No one can accuse Carrie Underwood of underdressing — or underdelivering — when the country superstar puts out her latest record “Denim & Rhinestones” during the same weekend of CMA Fest and giving tens of thousands of fans a stadium-sized performance.
After a two-year hiatus because of the COVID-19 pandemic, the 49th annual music festival returned in-person last Thursday with crowds of fans getting autographs, going to fan club parties and watching artists from morning to late night at stages all around Nashville, Tennessee. An estimated 80,000 people attended the festival over four days.
“This is the first time I’ve ever put an album out during this crazy, awesome week, and it was definitely by design,” Underwood said. "Everybody’s going to be out and about, you know, having fun anyway. Like, why not? Why not make a thing out of it and choose this week to release ‘Denim & Rhinestones’?”
Denim and rhinestones were definitely the fashion along the streets of lower Broadway as massive crowds mingled downtown, popping in and out of bars, honky-tonks and musical stages. Underwood opened a pop-up site where fans could see her custom-made gowns and stage costumes from past award show performances and put themselves in scenes inspired by songs from her new record.
“We have different vignettes for people to be able to go and take pictures in," she said. “There’s denim walls. There’s like pink champagne. It looks like a giant bathtub with bubbles kind of in it.”

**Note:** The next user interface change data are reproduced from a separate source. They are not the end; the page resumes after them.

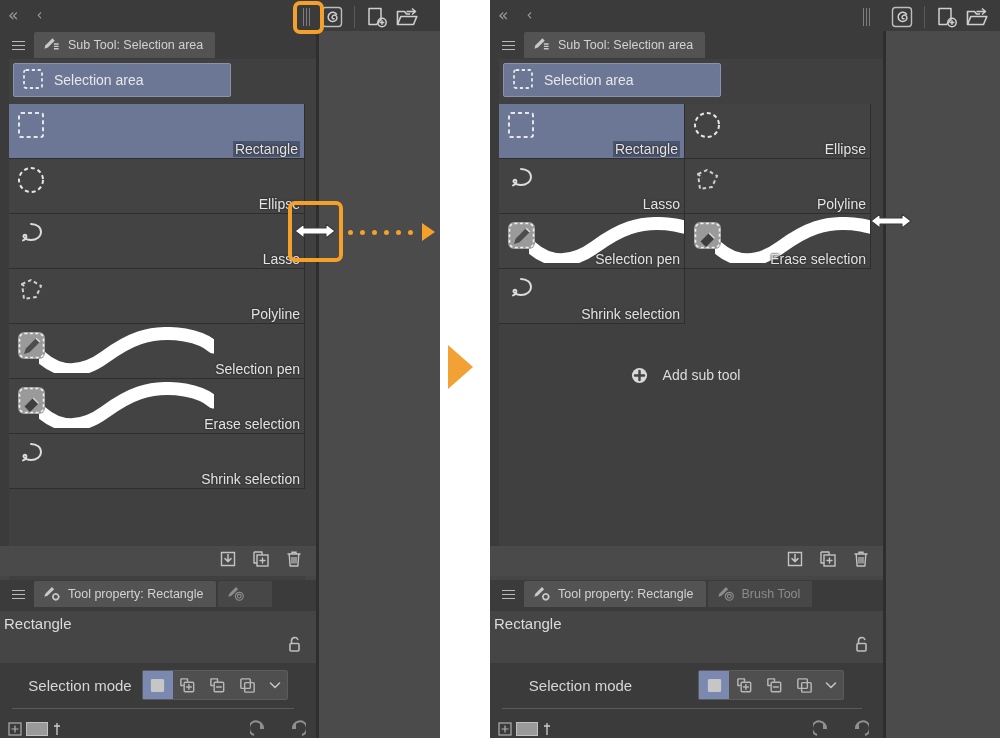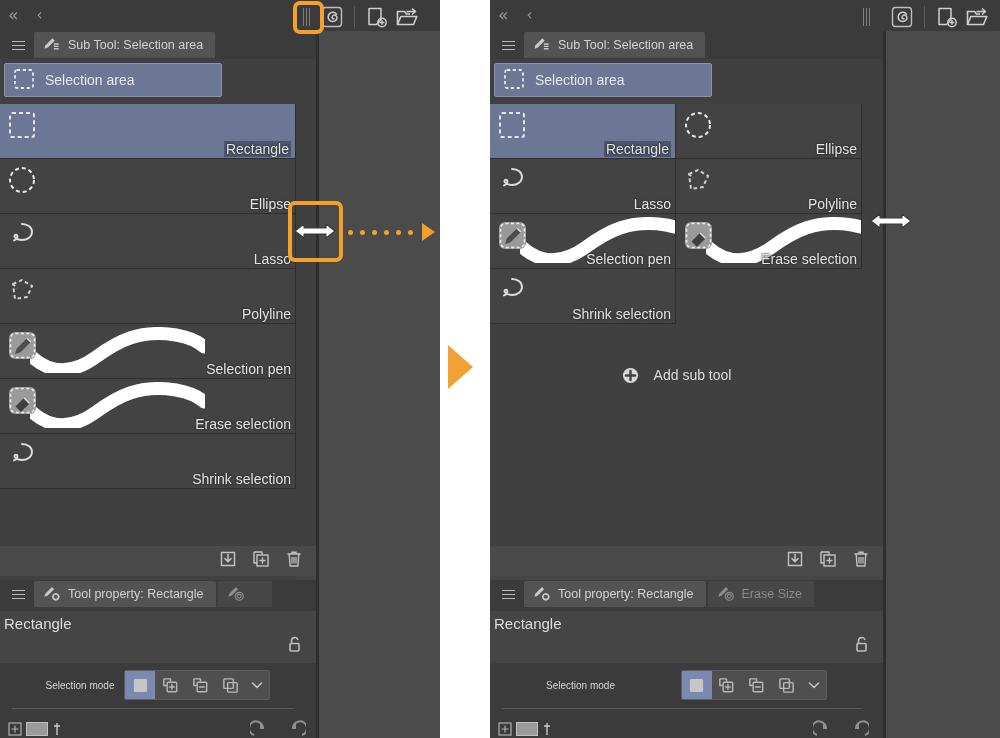"Selection area" .pal-body { left: 0 -> 9px }
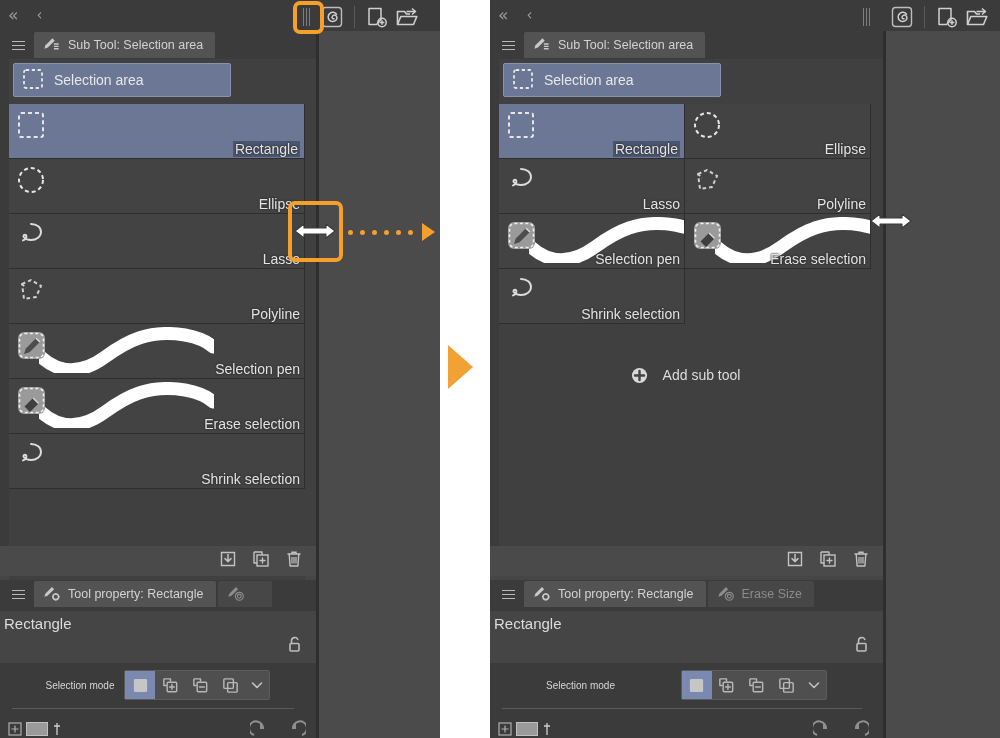"Erase Size" span { text: Erase Size -> Brush Tool }
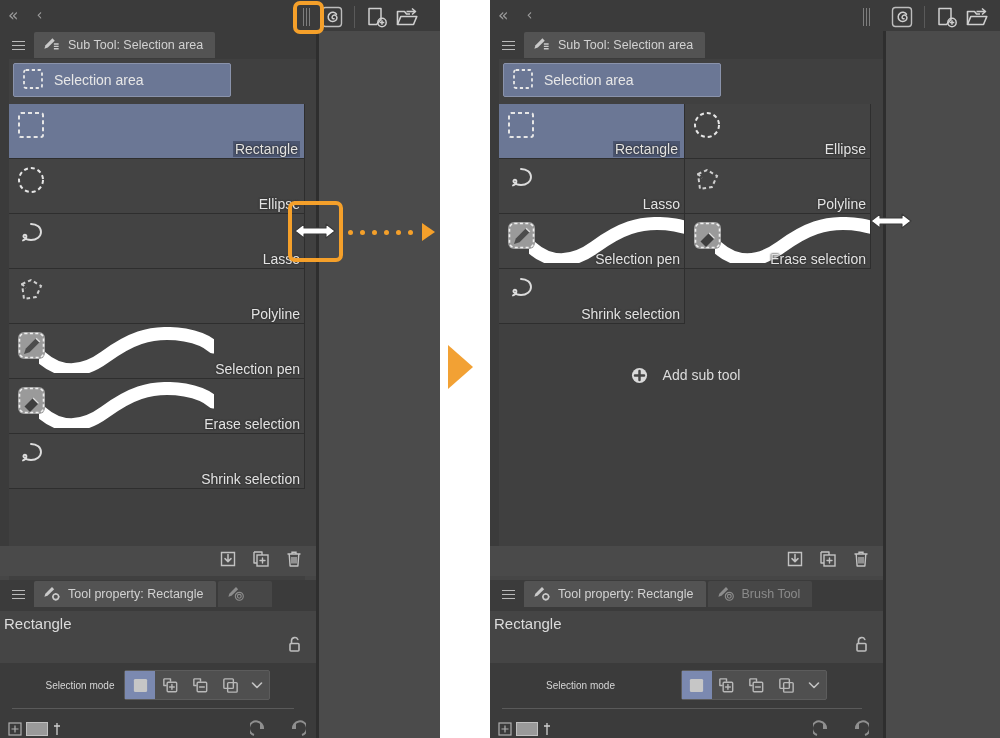"Selection mode" .selmode .lab { font-size: 10px -> 15px }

The multiple Grammy-winner put on several performances during the week of her album drop, including an Amazon Music livestream, a fan club party, two performances at the Grand Ole Opry and headlining Saturday night's CMA Fest at Nissan Stadium.
Underwood's stage shows have only gotten bigger and more elaborate over the years, incorporating 360-degree stages, surprise guests, huge video productions, rising stages, smoke, confetti and wind. Her next tour starts Oct. 15 and hits 43 cities, with direction from Barry Lather, who has worked on tours for Mariah Carey, Usher and Rihanna.
Fresh off a Las Vegas residency where she learned acrobatic skills to swing over the stage, Underwood said she just keeps trying to find new ways to entertain a crowd.
“I think it is so important to be able to just maximize the entertainment value when you’re putting on a show," Underwood said. "People don’t want to go to a concert and just see somebody stand up there and stand behind the microphone and just sing. And I feel like, as a woman, I can get away with all the wardrobe changes and just really take all the things that I love to do and just multiply them by a million and put on a good show.”
Underwood's last two records showed off another side of her singing, including a gospel album and a holiday music record. But she's back to her style of country pop, with tinges of '80s synths and rock, on her ninth studio record that is tailored for a summer festival season that is just rebounding after the pandemic.
“We decided not to fight against things if they didn’t sound a certain way," Underwood said. “I feel like over the past couple of years, we’ve all needed to have happy things to focus on. And when we were writing the album and recording the album, it was like, ‘We are going to write this, record this, make music as if we know we’re going to be going on the road,’ even though we didn’t.”